* _Listed records_
'''
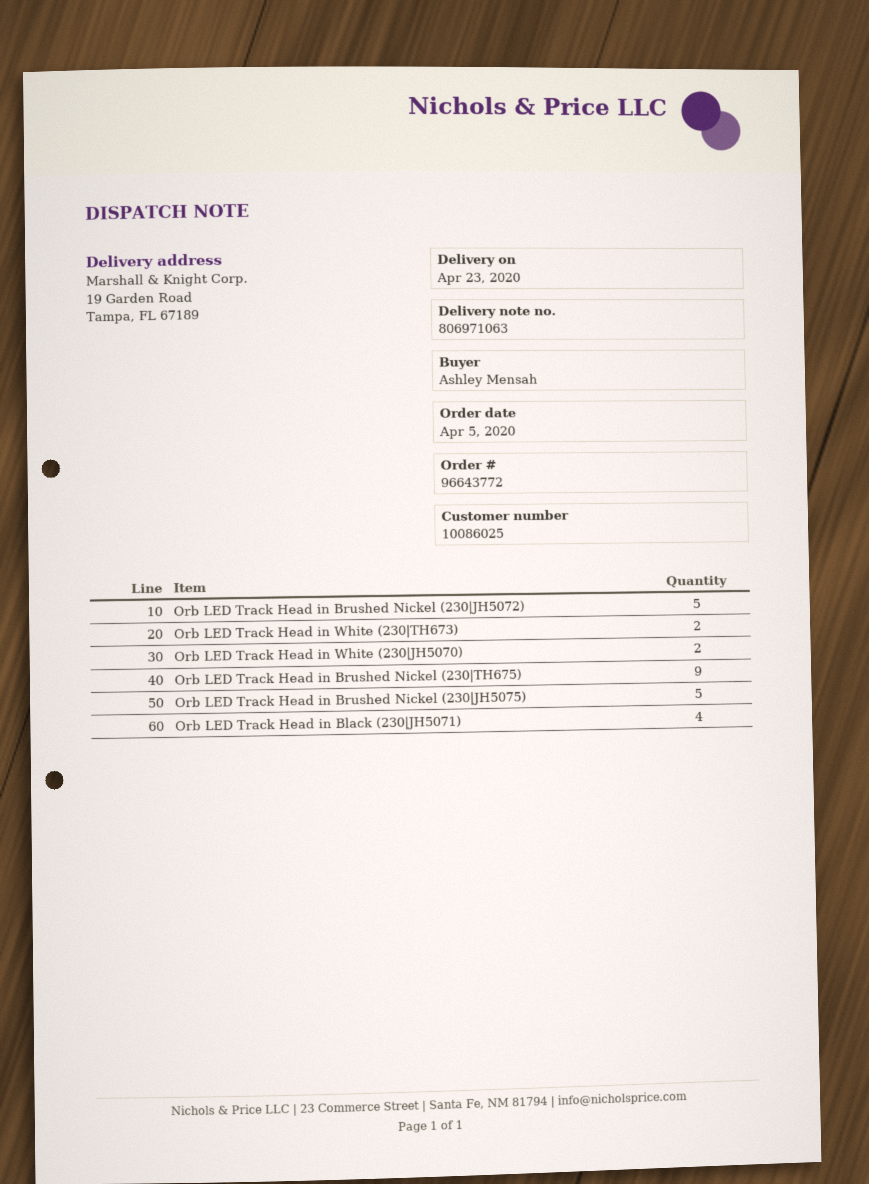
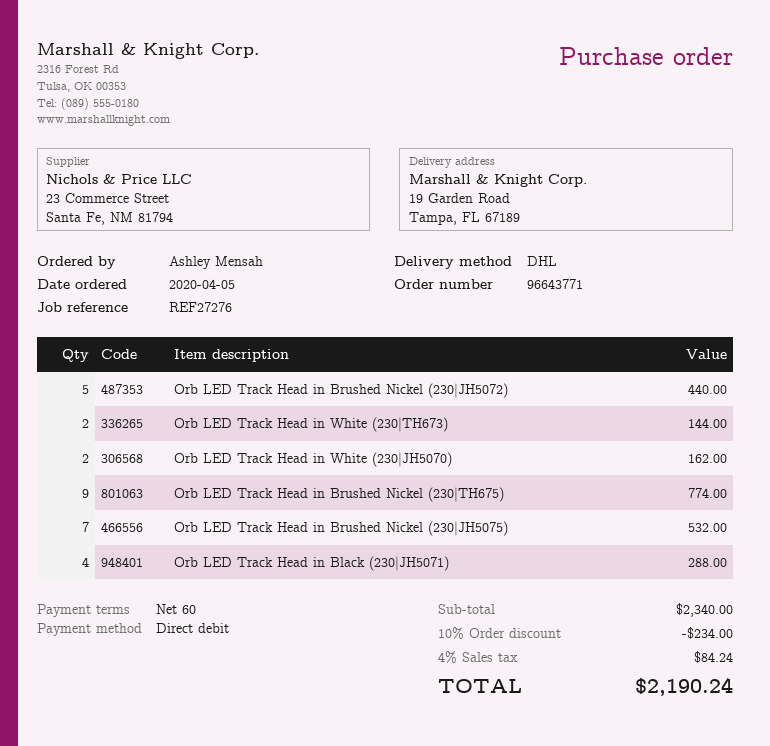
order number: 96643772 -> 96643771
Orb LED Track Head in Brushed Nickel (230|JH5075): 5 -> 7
'''
'''
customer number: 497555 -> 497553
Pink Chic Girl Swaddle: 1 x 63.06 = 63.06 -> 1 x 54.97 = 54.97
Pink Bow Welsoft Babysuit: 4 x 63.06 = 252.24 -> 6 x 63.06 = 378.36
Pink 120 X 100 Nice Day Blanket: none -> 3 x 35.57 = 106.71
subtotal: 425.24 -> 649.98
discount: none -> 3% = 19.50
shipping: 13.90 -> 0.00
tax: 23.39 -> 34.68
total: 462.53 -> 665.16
'''
'''
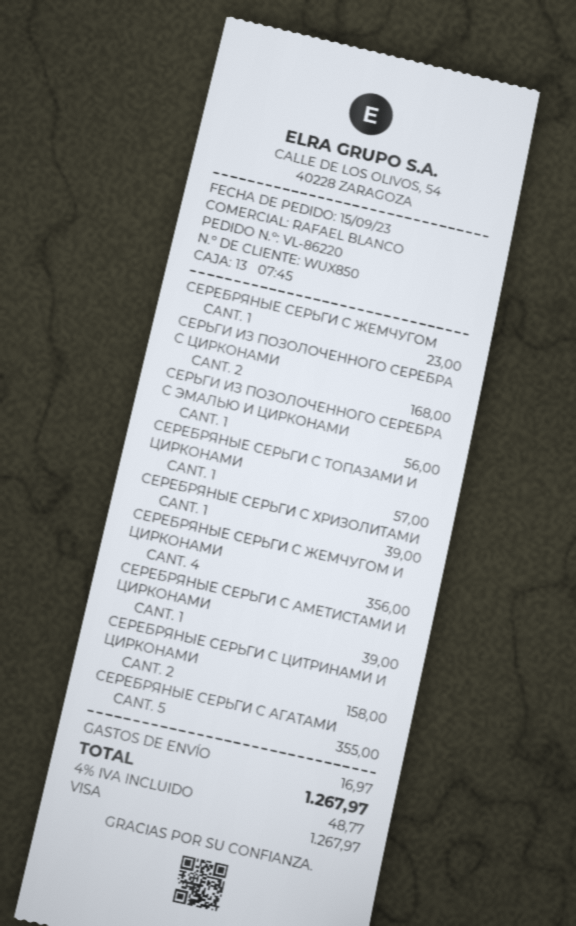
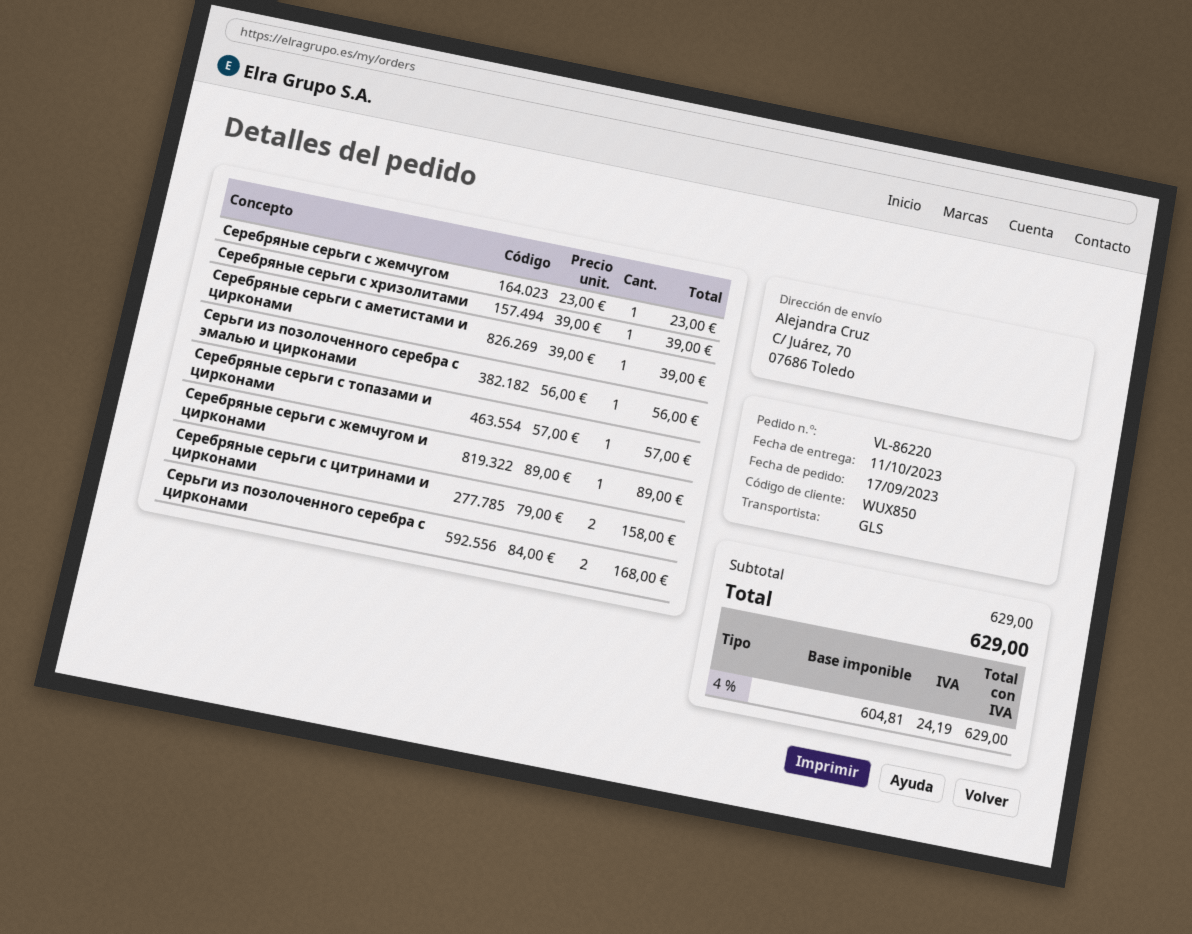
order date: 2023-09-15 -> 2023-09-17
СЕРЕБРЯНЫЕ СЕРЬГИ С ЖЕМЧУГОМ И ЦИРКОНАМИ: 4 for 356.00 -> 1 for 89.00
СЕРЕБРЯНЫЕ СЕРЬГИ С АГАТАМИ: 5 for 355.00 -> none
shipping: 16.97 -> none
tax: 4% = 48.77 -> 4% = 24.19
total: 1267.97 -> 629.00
'''
* _Problem to work on_
What is wanted is a copy of every line in the listing that includes the word "number".

* _Answer to this exercise_
order number: 96643772 -> 96643771
customer number: 497555 -> 497553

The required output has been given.